When Lea Metz applied to the Clinton School of Public Service “in secret” in 2020, she was a consultant based in North Carolina looking for a way to grow her business. She certainly wasn’t planning on getting a doctoral degree, moving to Little Rock, or becoming a professional staff member at the school. Yet her life has changed in many unexpected and incredible ways since hitting the apply button.
She is now Dr. Metz. Her graduation from Fielding Graduate University with a Ph.D. in Organizational Development and Change caps off a five-year, nonstop academic journey that began the same day the COVID-19 pandemic took hold.
“This was not ever a dream I ever conceptualized of having,” said Metz, who works as the Clinton School’s student success coordinator. “Even getting a master’s degree was not something I even considered at first.”
The Pandemic Pivot
Metz began her Master of Public Service program in March 2020. She had previously heard of the program often through her wife’s uncle, Bob Gee, who has been a volunteer at the Clinton School opened.
“I secretly applied to the online program because I didn’t want U-Bob, which is short for Uncle Bob, to be disappointed if I didn’t get in,” Metz said. “He was mad at first that I didn’t tell him, but he got over him when I got in.”

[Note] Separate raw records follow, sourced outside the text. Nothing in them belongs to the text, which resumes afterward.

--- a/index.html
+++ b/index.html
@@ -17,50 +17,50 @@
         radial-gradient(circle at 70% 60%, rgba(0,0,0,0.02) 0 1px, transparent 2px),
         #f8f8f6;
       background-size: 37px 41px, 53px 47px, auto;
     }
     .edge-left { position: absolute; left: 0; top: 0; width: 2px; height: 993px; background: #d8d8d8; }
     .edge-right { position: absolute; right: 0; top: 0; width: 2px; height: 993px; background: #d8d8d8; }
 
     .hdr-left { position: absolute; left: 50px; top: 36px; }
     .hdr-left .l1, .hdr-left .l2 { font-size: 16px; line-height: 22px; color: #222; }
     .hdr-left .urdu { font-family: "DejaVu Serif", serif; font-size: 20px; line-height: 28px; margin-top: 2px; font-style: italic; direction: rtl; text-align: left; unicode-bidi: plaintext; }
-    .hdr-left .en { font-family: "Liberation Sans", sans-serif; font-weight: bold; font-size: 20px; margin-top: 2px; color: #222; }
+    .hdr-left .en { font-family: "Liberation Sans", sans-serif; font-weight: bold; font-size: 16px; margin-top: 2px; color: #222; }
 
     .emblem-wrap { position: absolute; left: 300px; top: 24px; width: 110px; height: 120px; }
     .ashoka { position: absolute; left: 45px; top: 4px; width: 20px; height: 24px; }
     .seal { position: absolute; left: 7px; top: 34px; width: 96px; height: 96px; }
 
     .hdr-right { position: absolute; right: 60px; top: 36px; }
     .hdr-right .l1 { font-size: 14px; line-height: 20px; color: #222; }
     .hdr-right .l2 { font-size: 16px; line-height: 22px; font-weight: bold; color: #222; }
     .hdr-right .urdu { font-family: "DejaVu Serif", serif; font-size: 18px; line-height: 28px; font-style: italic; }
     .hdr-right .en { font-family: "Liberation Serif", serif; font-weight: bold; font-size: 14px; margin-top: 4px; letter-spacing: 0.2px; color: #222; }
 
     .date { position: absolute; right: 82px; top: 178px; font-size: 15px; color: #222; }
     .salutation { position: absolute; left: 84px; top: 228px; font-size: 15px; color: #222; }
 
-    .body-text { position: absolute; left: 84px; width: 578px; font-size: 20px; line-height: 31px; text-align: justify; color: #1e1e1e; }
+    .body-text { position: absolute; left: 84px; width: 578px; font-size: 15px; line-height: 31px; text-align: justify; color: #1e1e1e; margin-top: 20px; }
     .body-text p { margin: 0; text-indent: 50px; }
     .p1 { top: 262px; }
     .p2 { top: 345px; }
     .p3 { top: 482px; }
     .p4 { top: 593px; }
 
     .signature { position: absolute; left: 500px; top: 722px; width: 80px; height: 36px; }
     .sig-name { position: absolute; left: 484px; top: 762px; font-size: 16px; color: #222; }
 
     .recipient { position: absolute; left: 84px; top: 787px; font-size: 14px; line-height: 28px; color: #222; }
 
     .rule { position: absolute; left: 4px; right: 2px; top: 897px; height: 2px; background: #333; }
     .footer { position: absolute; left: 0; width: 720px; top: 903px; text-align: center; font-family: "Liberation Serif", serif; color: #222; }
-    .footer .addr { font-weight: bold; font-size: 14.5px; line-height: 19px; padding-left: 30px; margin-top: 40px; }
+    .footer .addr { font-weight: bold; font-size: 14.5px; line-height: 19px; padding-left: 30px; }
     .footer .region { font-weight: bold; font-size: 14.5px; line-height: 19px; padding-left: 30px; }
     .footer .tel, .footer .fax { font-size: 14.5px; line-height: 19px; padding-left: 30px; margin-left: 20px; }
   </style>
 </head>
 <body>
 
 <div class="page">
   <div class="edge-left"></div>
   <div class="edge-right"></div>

That same day she started her graduate classes, her consulting business lost seven contracts due to the unfolding crisis of COVID-19.
“It was a wild time back then,” Metz recalled. “As my wife said, when I was falling apart and losing all this work, she told me to make school my new job. That is in essence what I did.”
The commitment paid off in unexpected ways. For her Capstone, she worked with faculty advisor, Professor Emeritus Susan Hoffpauir, on an evaluation of the Clinton School’s Online MPS program. This unintentionally laid the groundwork for her future role. About a year after she graduated, Dean Victoria DeFrancesco Soto asked if she wanted to join the staff in a newly created role focused on student success.
“When I was doing my Capstone project, I didn’t know that it would morph into this,” she said. “It’s taken a serendipitous turn.”
Metz now serves as the student success coordinator, where she coaches students, works with faculty members to connect students to services, and teaches courses like Organizational Development and Systems Change and Foundations of Public Service.
Project Managing a Doctorate
Metz didn’t even take a break between her graduate programs. Her Ph.D. orientation began the day after she received her master’s diploma from the Clinton School.
To manage a full-time job, consulting business, and a doctoral program simultaneously, Metz applied her professional skillset.
“Having consulted for a long time, a lot of my work is project management, so I really project managed my degree,” she said. “It’s how I work in general and how I live.”
Metz’s dissertation, “Post-Traumatic Growth and Ego Development: A Developmental Perspective on the Therapeutic Process,” explored how therapists help clients navigate and transform after trauma. The research focused on distinguishing between healing (a return to baseline) and growth (the emergence of new wisdom and capacity).
“I am really looking for what therapists see and how they adapt their therapeutic modalities for the capacities of their clients,” Metz said.
Her dissertation included interviews with 11 developmentally aware therapists. She plans to continue this work by creating a graphic novel to share her research with a wider public.
For the newly minted Dr. Metz, the dissertation is more than an academic achievement. It’s a powerful tool she brings into her job every day. Her Ph.D. helps her to teach, coach, and support students with a research-based framework, ensuring that the Clinton School is equipped to support students in public service education.